**DESCRIPTION OF THE TASK:** Find the line below with "- (prerequisite - set" and the line with "origin v3 -f". Output exactly those lines and everything between them, leaving out the pictures.

**SUPPLIED INFORMATION:**

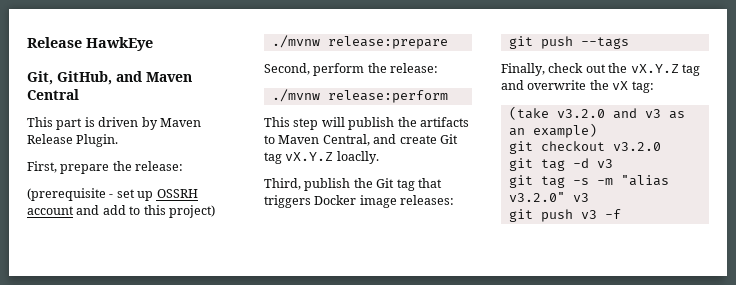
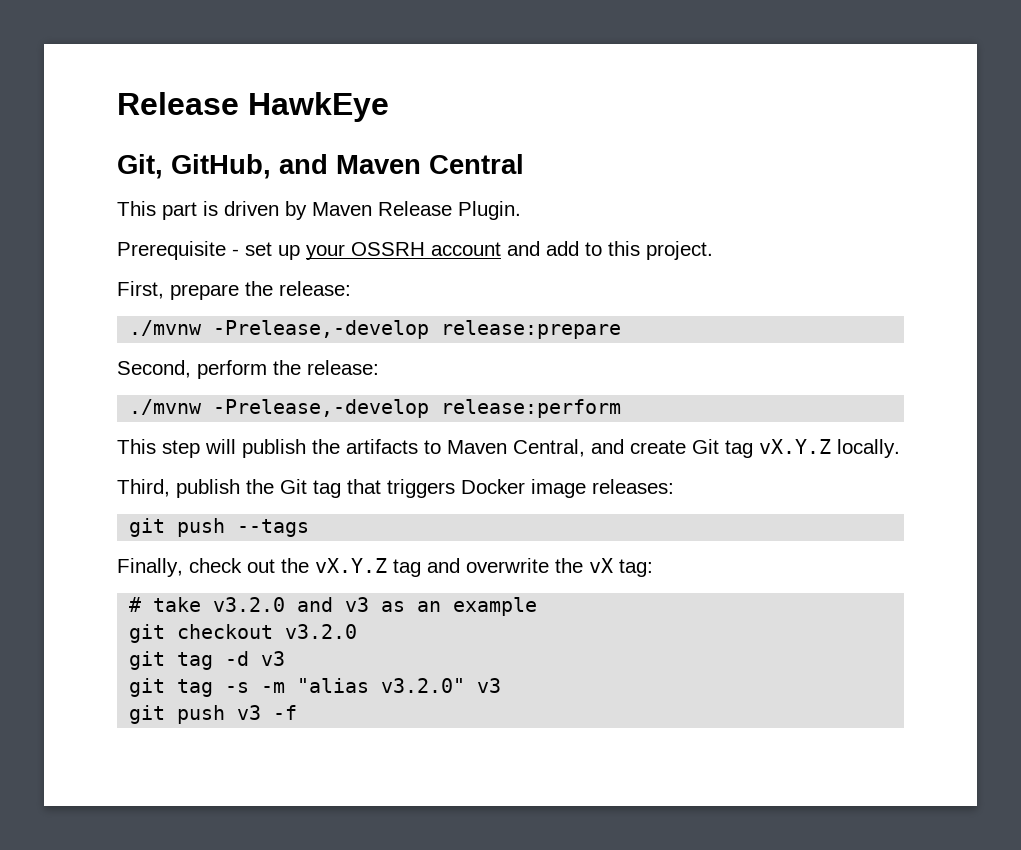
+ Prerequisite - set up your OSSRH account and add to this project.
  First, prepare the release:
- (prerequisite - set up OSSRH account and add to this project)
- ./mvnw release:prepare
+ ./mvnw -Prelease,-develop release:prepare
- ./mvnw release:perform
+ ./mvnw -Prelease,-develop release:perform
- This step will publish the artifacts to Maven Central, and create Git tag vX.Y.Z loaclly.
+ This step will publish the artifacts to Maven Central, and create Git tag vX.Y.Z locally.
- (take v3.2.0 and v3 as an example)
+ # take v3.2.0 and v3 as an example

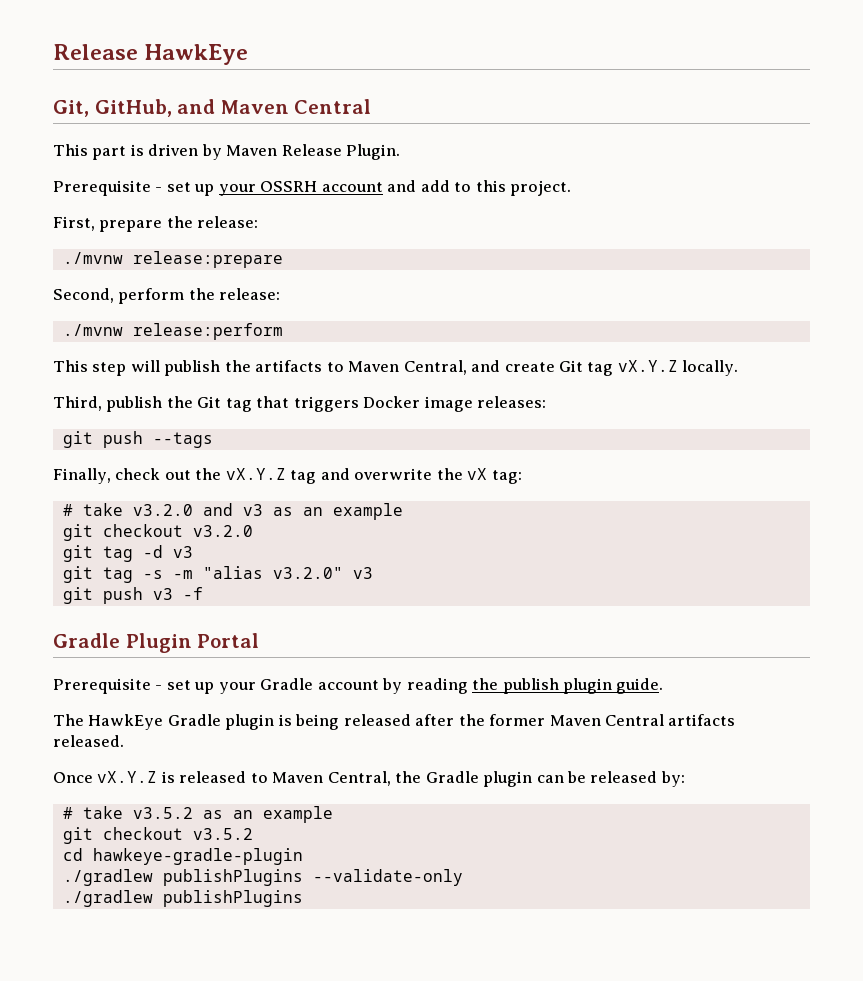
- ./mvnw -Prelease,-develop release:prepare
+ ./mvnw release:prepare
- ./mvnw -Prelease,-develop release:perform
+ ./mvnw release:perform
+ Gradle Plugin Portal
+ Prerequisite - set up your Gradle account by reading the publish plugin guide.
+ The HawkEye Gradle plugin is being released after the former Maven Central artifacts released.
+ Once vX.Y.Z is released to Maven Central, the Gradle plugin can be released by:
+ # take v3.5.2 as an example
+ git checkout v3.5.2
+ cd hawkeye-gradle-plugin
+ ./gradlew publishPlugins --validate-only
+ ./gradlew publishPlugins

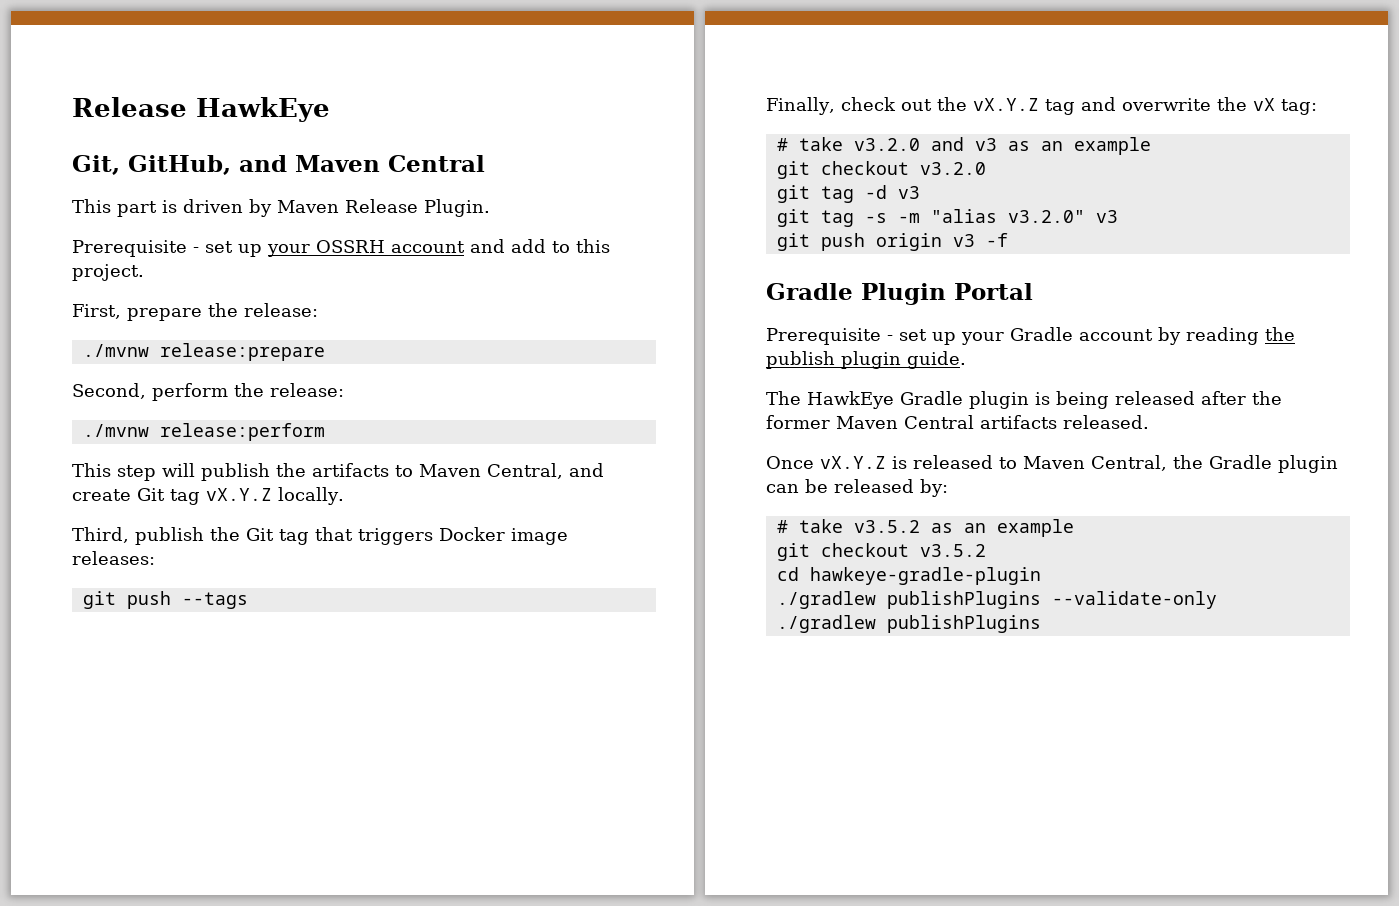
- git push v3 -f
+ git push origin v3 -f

...

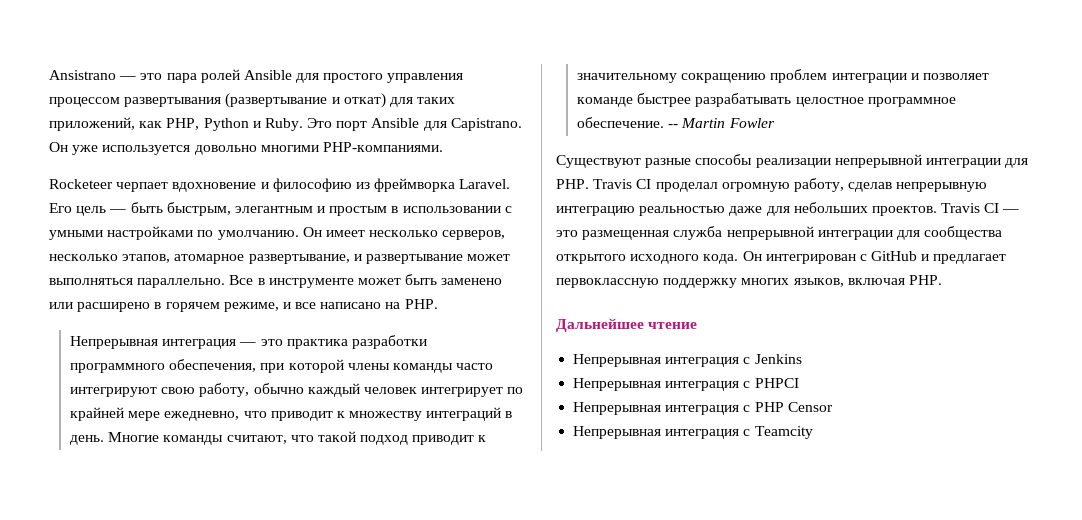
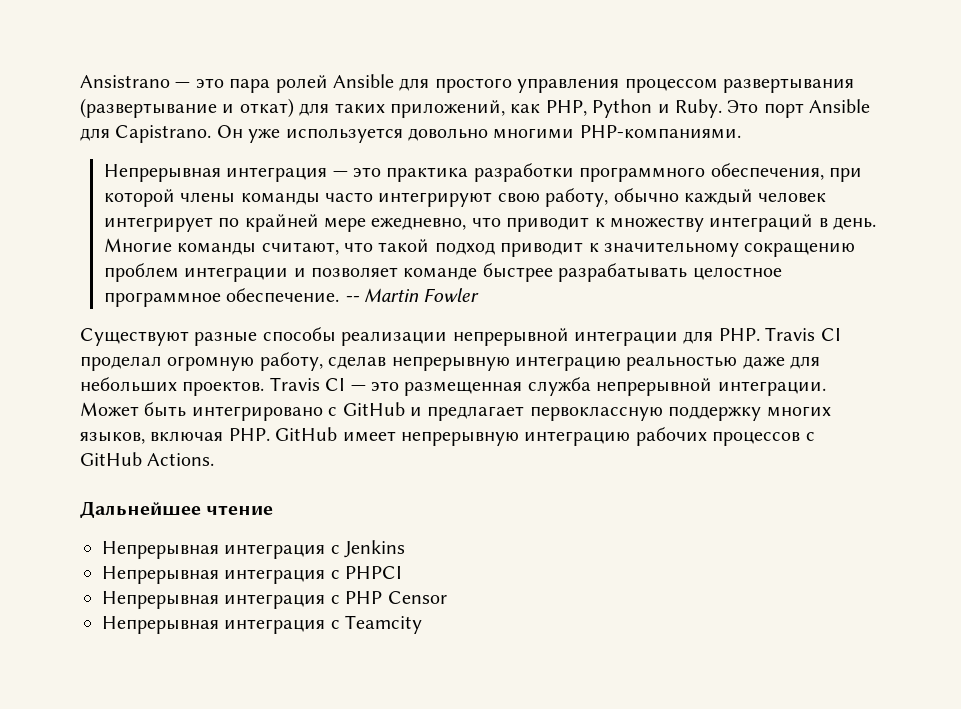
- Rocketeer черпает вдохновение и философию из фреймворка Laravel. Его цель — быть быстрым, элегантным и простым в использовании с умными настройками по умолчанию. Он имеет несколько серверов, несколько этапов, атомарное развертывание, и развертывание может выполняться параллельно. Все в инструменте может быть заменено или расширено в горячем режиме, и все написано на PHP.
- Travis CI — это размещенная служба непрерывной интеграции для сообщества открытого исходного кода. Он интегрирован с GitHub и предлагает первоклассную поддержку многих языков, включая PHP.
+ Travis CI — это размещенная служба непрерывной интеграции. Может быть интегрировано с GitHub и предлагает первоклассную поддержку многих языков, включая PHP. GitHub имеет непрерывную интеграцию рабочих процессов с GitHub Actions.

**RESULT FOR THIS TASK:**
- (prerequisite - set up OSSRH account and add to this project)
- ./mvnw release:prepare
+ ./mvnw -Prelease,-develop release:prepare
- ./mvnw release:perform
+ ./mvnw -Prelease,-develop release:perform
- This step will publish the artifacts to Maven Central, and create Git tag vX.Y.Z loaclly.
+ This step will publish the artifacts to Maven Central, and create Git tag vX.Y.Z locally.
- (take v3.2.0 and v3 as an example)
+ # take v3.2.0 and v3 as an example

- ./mvnw -Prelease,-develop release:prepare
+ ./mvnw release:prepare
- ./mvnw -Prelease,-develop release:perform
+ ./mvnw release:perform
+ Gradle Plugin Portal
+ Prerequisite - set up your Gradle account by reading the publish plugin guide.
+ The HawkEye Gradle plugin is being released after the former Maven Central artifacts released.
+ Once vX.Y.Z is released to Maven Central, the Gradle plugin can be released by:
+ # take v3.5.2 as an example
+ git checkout v3.5.2
+ cd hawkeye-gradle-plugin
+ ./gradlew publishPlugins --validate-only
+ ./gradlew publishPlugins

- git push v3 -f
+ git push origin v3 -f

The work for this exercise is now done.